Happy birthday, December 19, 1859 or 1861, to Dr. Hornsby, surgeon for the White Pass Railroad, editor of the Daily Alaskan and member of Skagway City Council. Unfortunately he was also a friend and likely co-conspirator with Soapy. In the coroners report for Ella Wilson, the black woman who was murdered by strangulation in her bed, Hornsby’s report said the death was “unintentional” and the case was forgotten in all the excitement of the day. He also apparently failed to publish an account of the Stewart robbery, no doubt at Soapy’s request. After the death of Soapy, the town “rounded up” various supporters and associates. To quote Hornsby: “I was sent out of Skagway in a most arbitrary manner. The United States Commission said there were no charges against me, but that he had no power to combat the citizens’ committee that had put me on the boat at the point of loaded Winchesters.” In any event, he left and went to Eagle and then back to Chicago where he became superintendent of a hospital, then on to Washington D.C. where all good scoundrels end up. He appears to have died in 1939 at the age of 80.
Seen above are the 10 members and friends of Soapy that were rounded up. I don’t know which one is Dr. Hornsby, but I would guess it is the guy in the center saying to toss your eggs carefully (this doctored photo was used in 2008 for our Egg-Toss).

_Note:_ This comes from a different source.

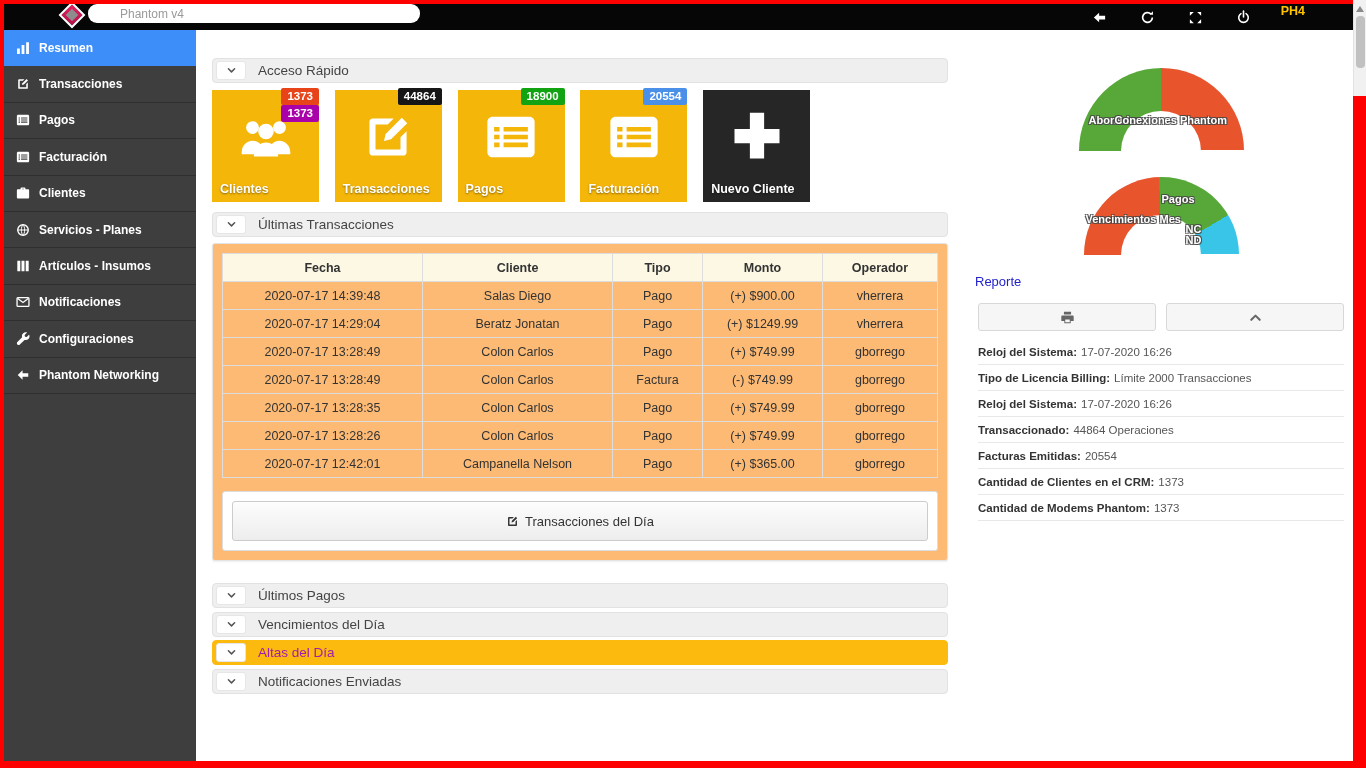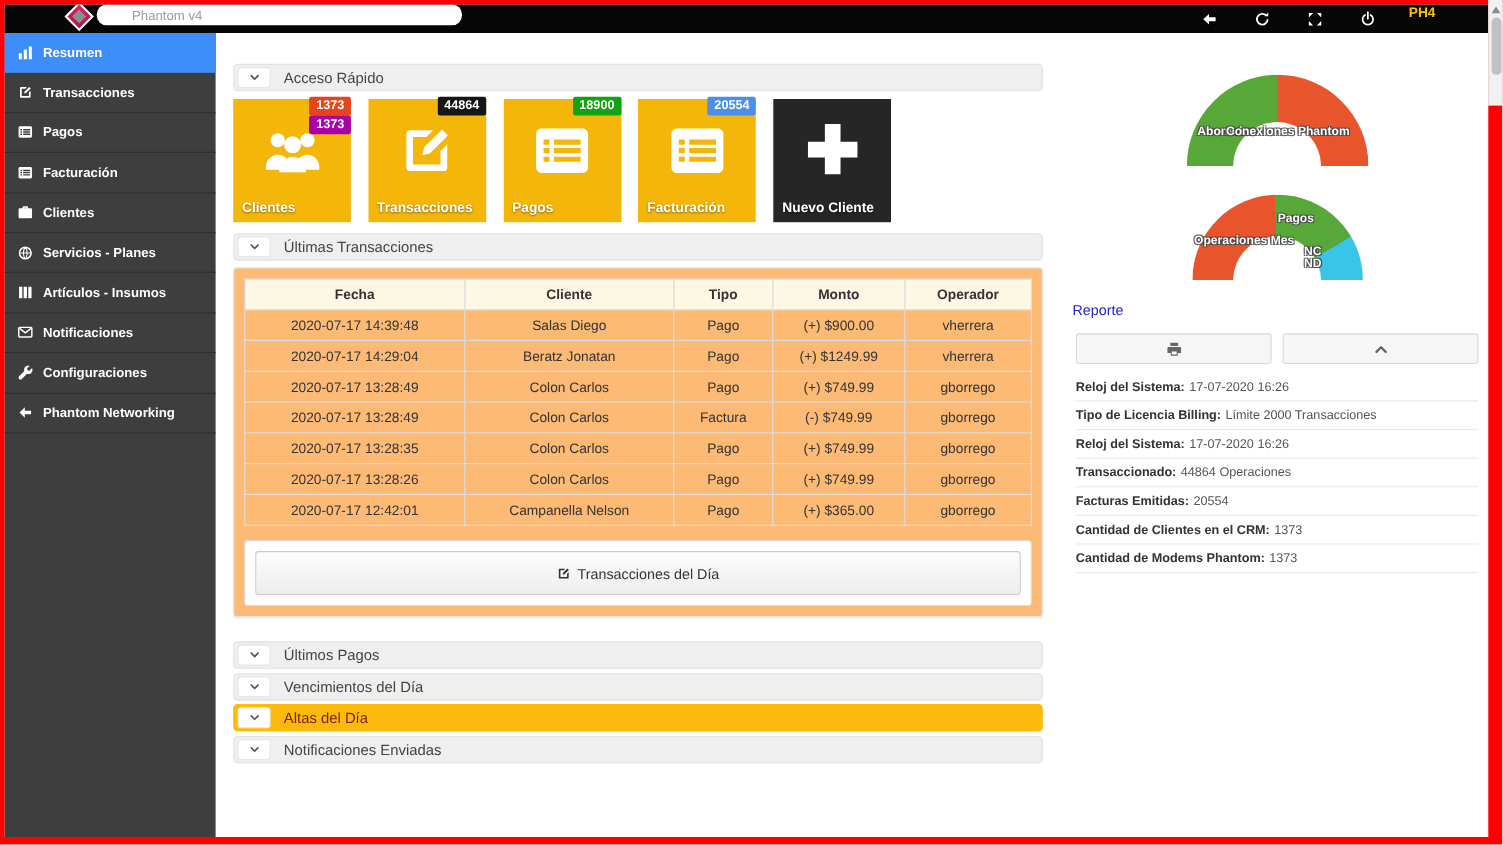"Operaciones Mes" span.glabel { text: Operaciones -> Vencimientos }
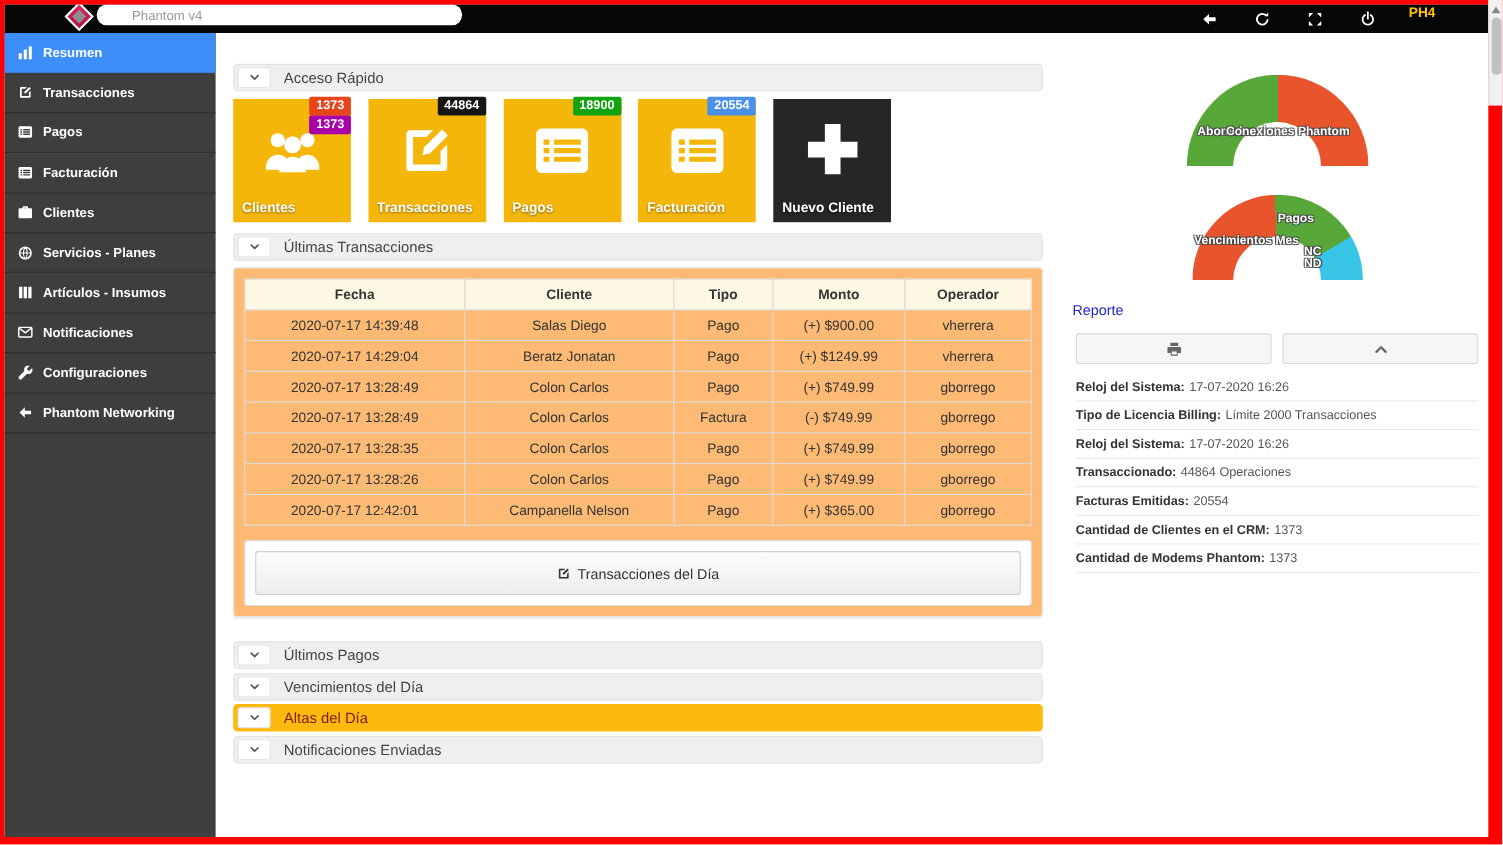"Altas del Día" .acc-bar.highlight .acc-title { color: #7f1d1d -> #a21caf }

-Jeff Smith page 574 in “Alias Soapy Smith”;Haigh p.89: The book of Chicagoans by Albert Nelson Marquis online

Dr. Emory Kniskern

Emory Leroy Kniskern was born on this day, October 3, 1868 in either Marne or Berlin Michigan. He attended the University of Michigan medical school to get his medical degree in 1895. He came to Skagway in the gold rush and signed death certificates in April of 1899. By November 1899 he was in Washington and married Cornelia “Nellie” Butler. He was a Captain in the Medical Corps at Camp Worden, Washington in World War One. He had two sons and moved back to Muskegon Michigan where he specialized as an oculist and aurist. Dr. Kniskern died in Michigan in 1946 at the age of 78.

Not having a good picture of Dr. Kniskern here is a photo of a guy with his faithful steed on the dock at Skagway.

Skagway death records of April 29, 1899; family search; Washington census 1910; Univ of Michigan online.